Work order: Transcribe these records exactly, dropping every picture.

Data supplied:
»»
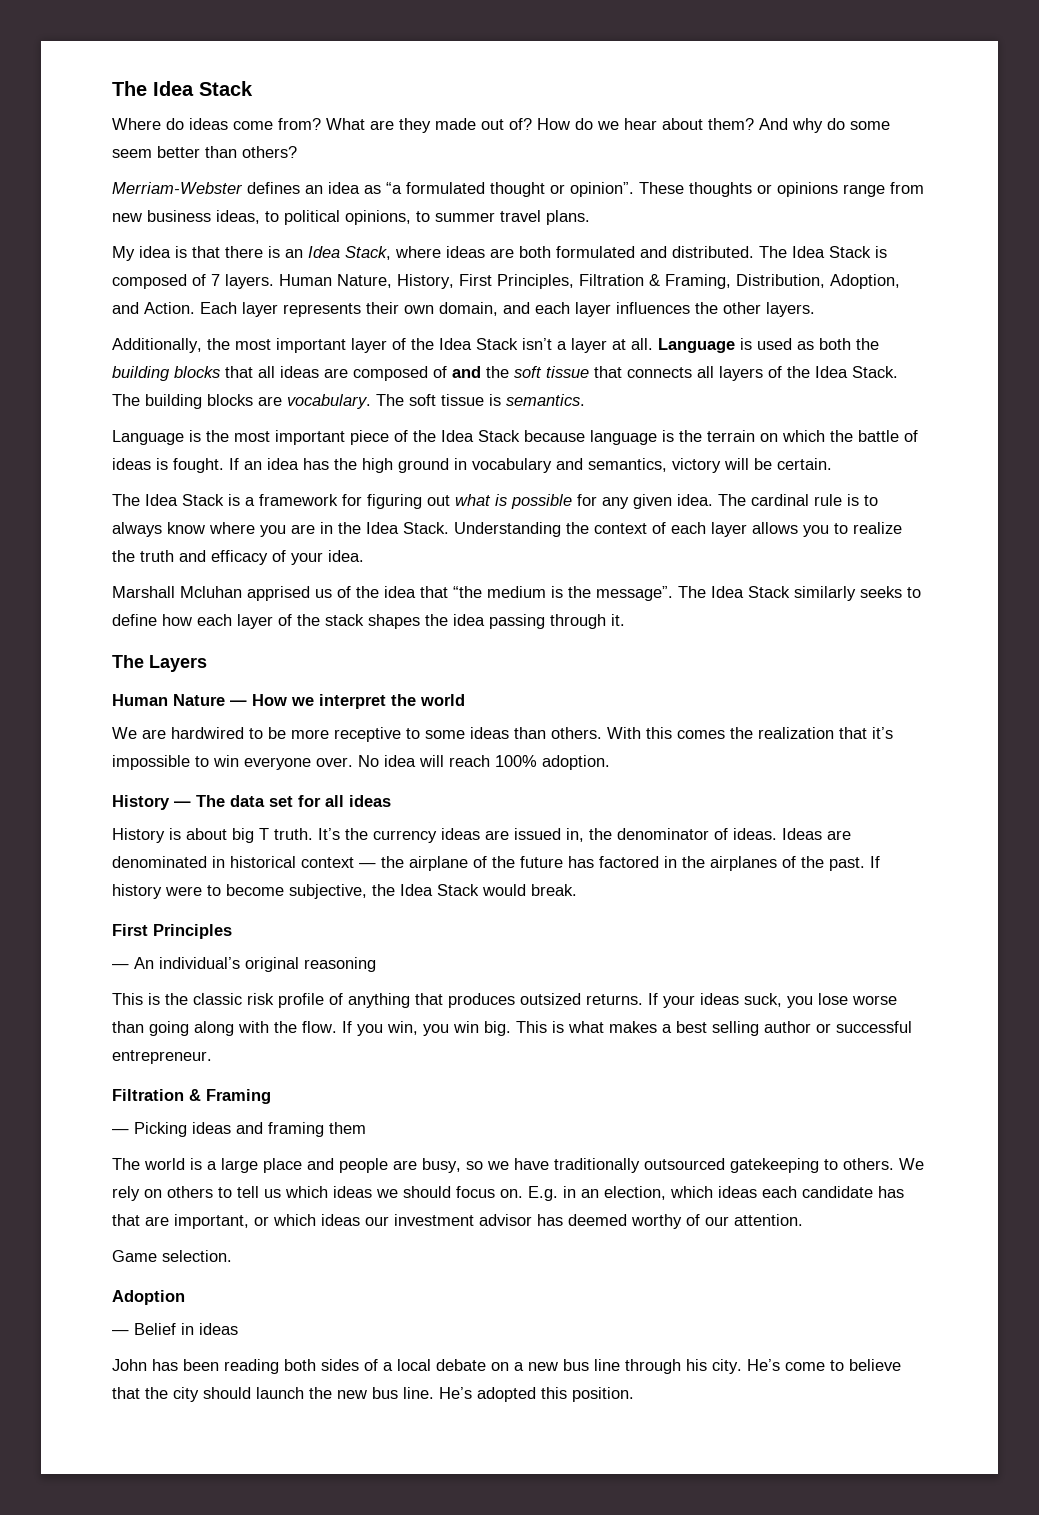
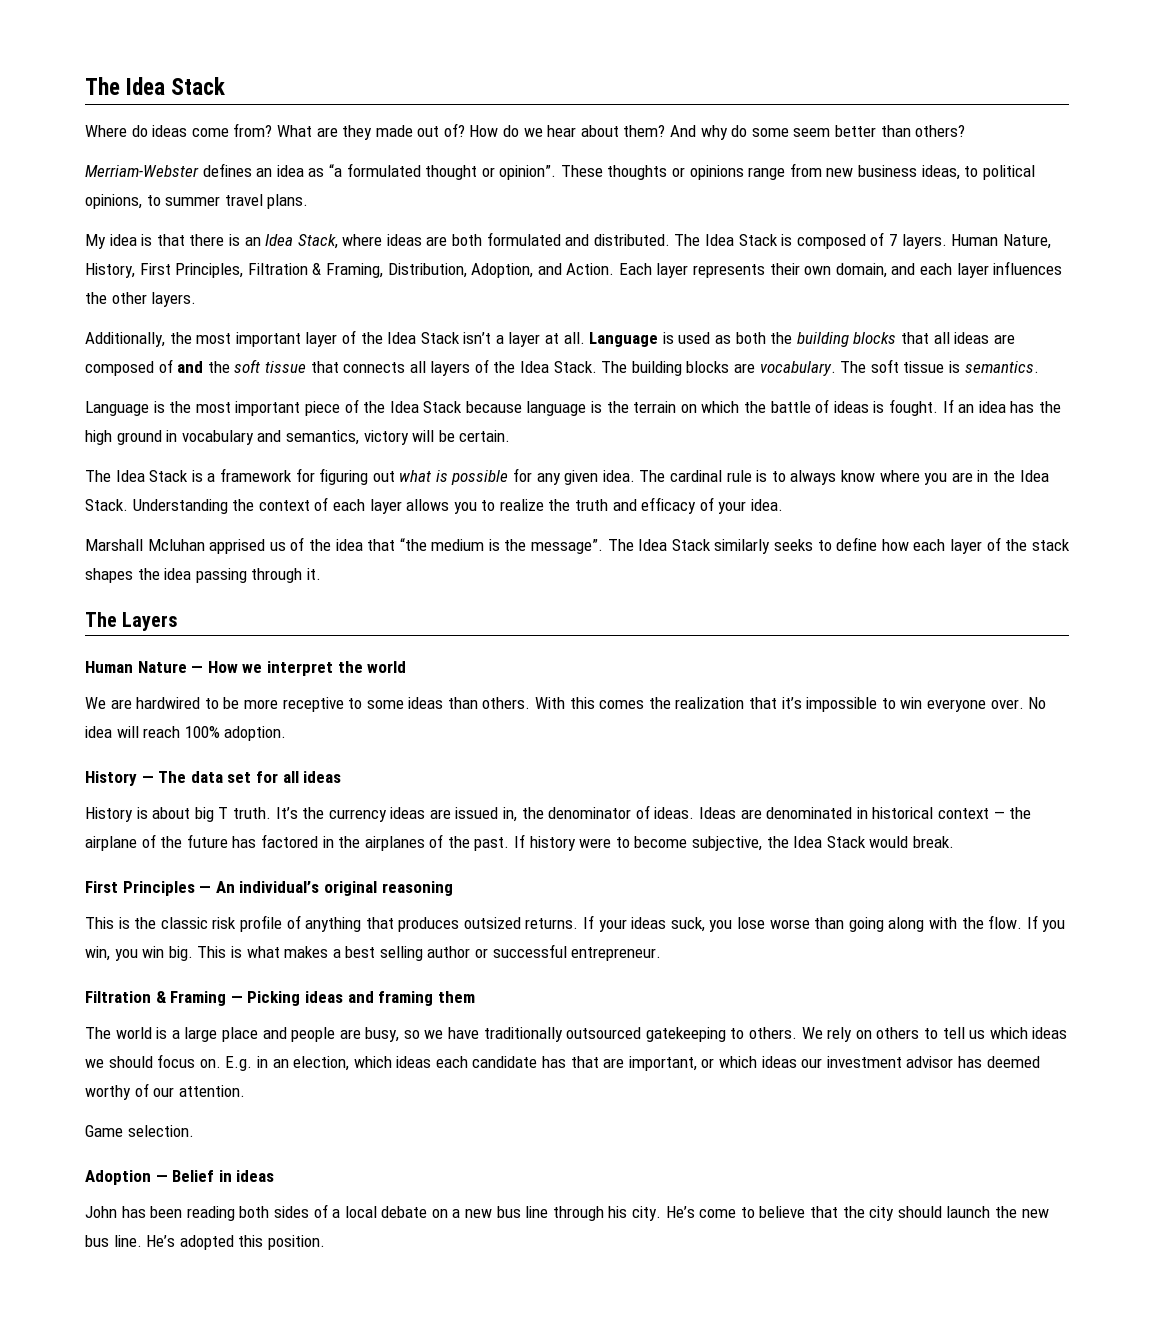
- First Principles
- — An individual’s original reasoning
+ First Principles — An individual’s original reasoning
- Filtration & Framing
- — Picking ideas and framing them
+ Filtration & Framing — Picking ideas and framing them
- Adoption
- — Belief in ideas
+ Adoption — Belief in ideas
««
Result of the exercise:
- First Principles
- — An individual’s original reasoning
+ First Principles — An individual’s original reasoning
- Filtration & Framing
- — Picking ideas and framing them
+ Filtration & Framing — Picking ideas and framing them
- Adoption
- — Belief in ideas
+ Adoption — Belief in ideas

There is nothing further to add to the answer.